Exercise aim: Copy out the entries below exactly as they stand, but only from the line containing "Siaperas at tracey@auch.org." through the line containing "- National Incident Management System (NIMS) Trainings".

Data records:

+++++

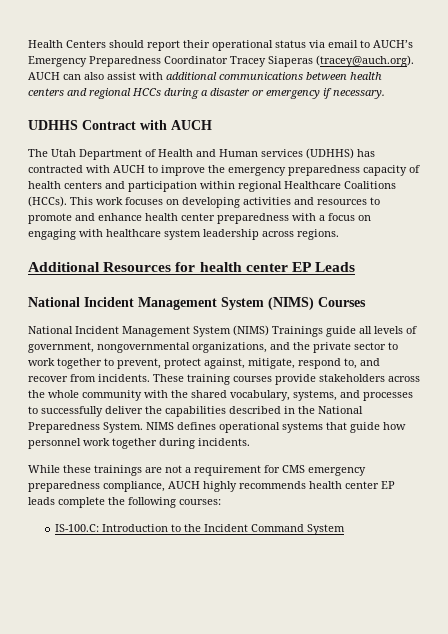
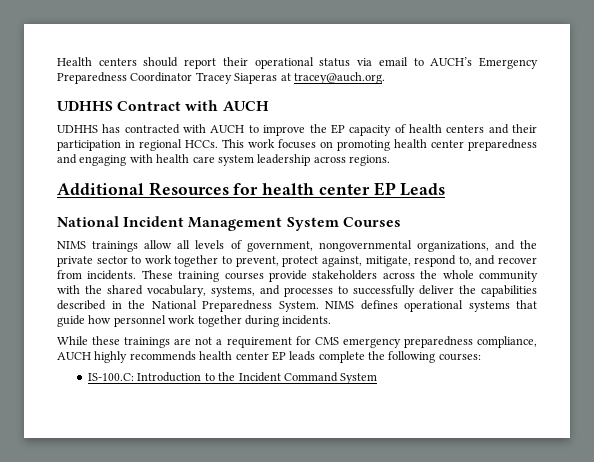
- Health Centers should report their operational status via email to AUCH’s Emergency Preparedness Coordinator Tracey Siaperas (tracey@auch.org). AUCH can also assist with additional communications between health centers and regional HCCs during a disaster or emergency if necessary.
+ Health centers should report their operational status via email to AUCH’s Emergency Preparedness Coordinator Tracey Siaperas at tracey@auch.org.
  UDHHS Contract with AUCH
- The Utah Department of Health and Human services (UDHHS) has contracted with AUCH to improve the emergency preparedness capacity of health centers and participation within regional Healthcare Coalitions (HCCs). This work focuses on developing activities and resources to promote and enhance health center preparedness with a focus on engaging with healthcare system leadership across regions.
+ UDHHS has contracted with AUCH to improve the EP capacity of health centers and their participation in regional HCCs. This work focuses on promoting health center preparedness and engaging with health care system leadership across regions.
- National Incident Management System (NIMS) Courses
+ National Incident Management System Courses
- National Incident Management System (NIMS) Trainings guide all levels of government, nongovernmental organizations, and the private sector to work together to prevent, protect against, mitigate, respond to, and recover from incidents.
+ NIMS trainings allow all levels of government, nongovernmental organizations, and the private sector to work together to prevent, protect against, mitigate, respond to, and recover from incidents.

+++++

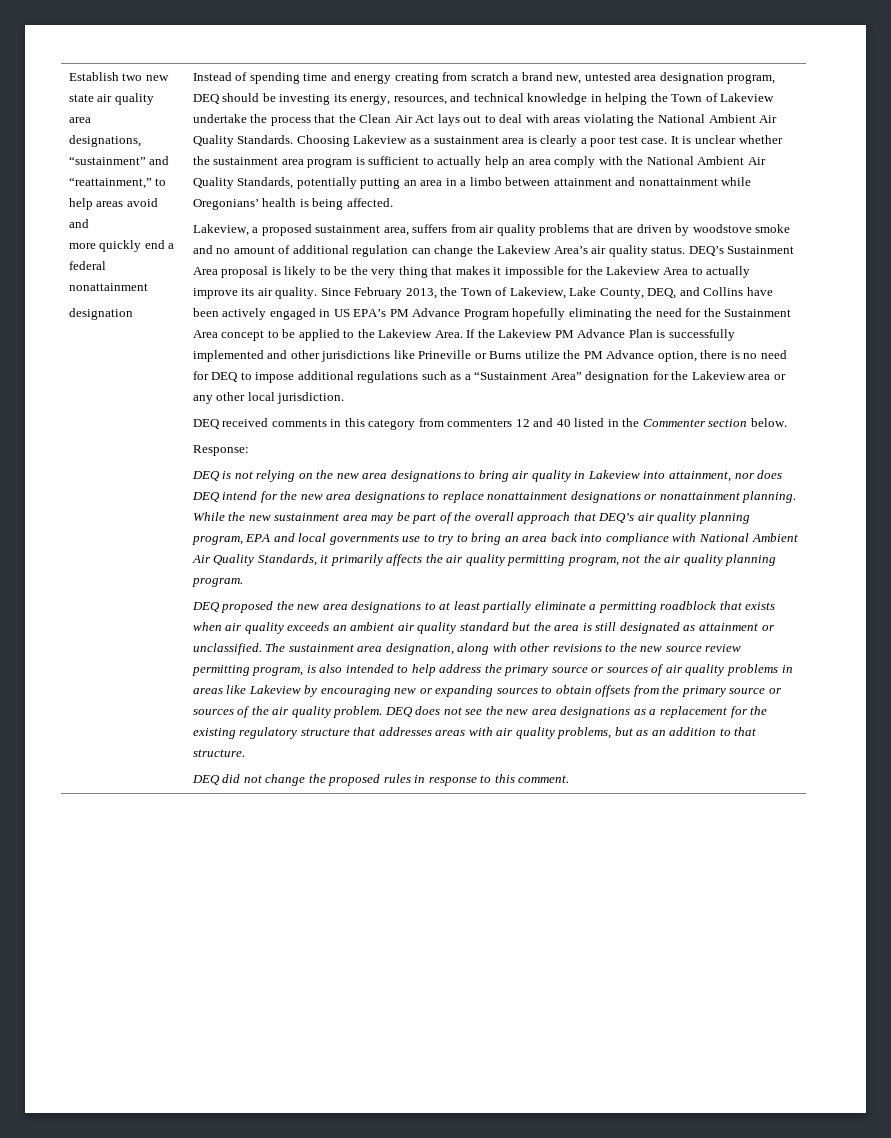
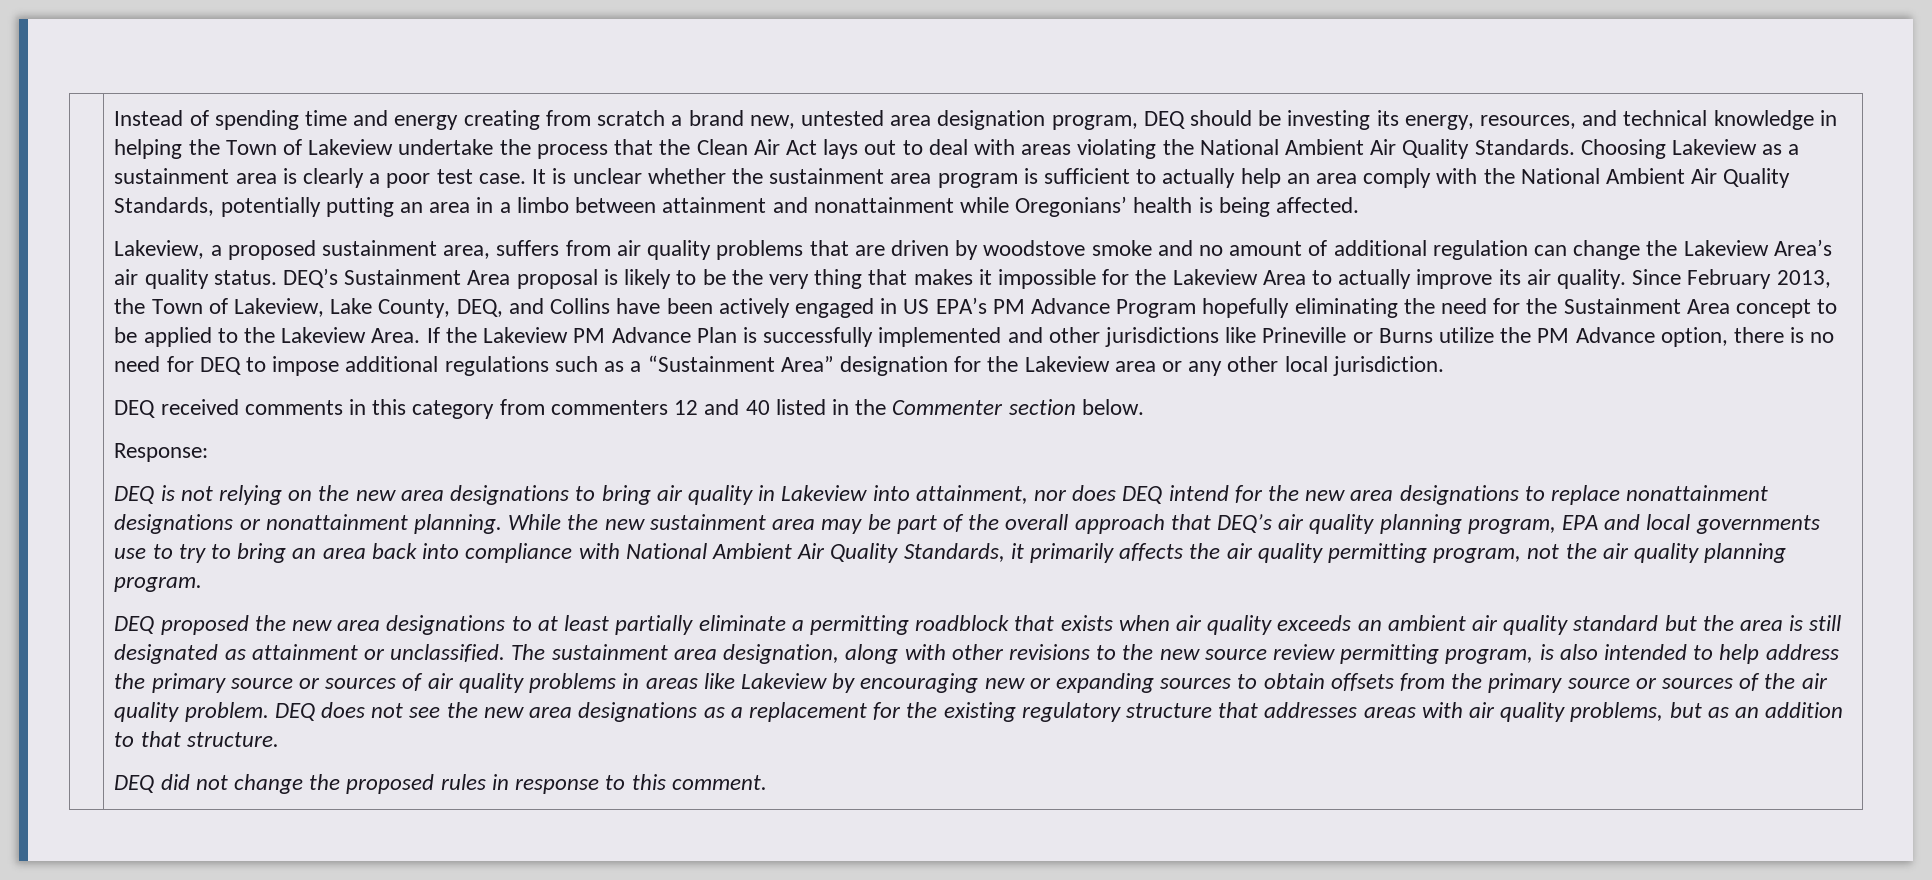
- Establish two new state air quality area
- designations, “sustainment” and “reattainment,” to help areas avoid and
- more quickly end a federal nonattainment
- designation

+++++

Answer to the problem:
+ Health centers should report their operational status via email to AUCH’s Emergency Preparedness Coordinator Tracey Siaperas at tracey@auch.org.
  UDHHS Contract with AUCH
- The Utah Department of Health and Human services (UDHHS) has contracted with AUCH to improve the emergency preparedness capacity of health centers and participation within regional Healthcare Coalitions (HCCs). This work focuses on developing activities and resources to promote and enhance health center preparedness with a focus on engaging with healthcare system leadership across regions.
+ UDHHS has contracted with AUCH to improve the EP capacity of health centers and their participation in regional HCCs. This work focuses on promoting health center preparedness and engaging with health care system leadership across regions.
- National Incident Management System (NIMS) Courses
+ National Incident Management System Courses
- National Incident Management System (NIMS) Trainings guide all levels of government, nongovernmental organizations, and the private sector to work together to prevent, protect against, mitigate, respond to, and recover from incidents.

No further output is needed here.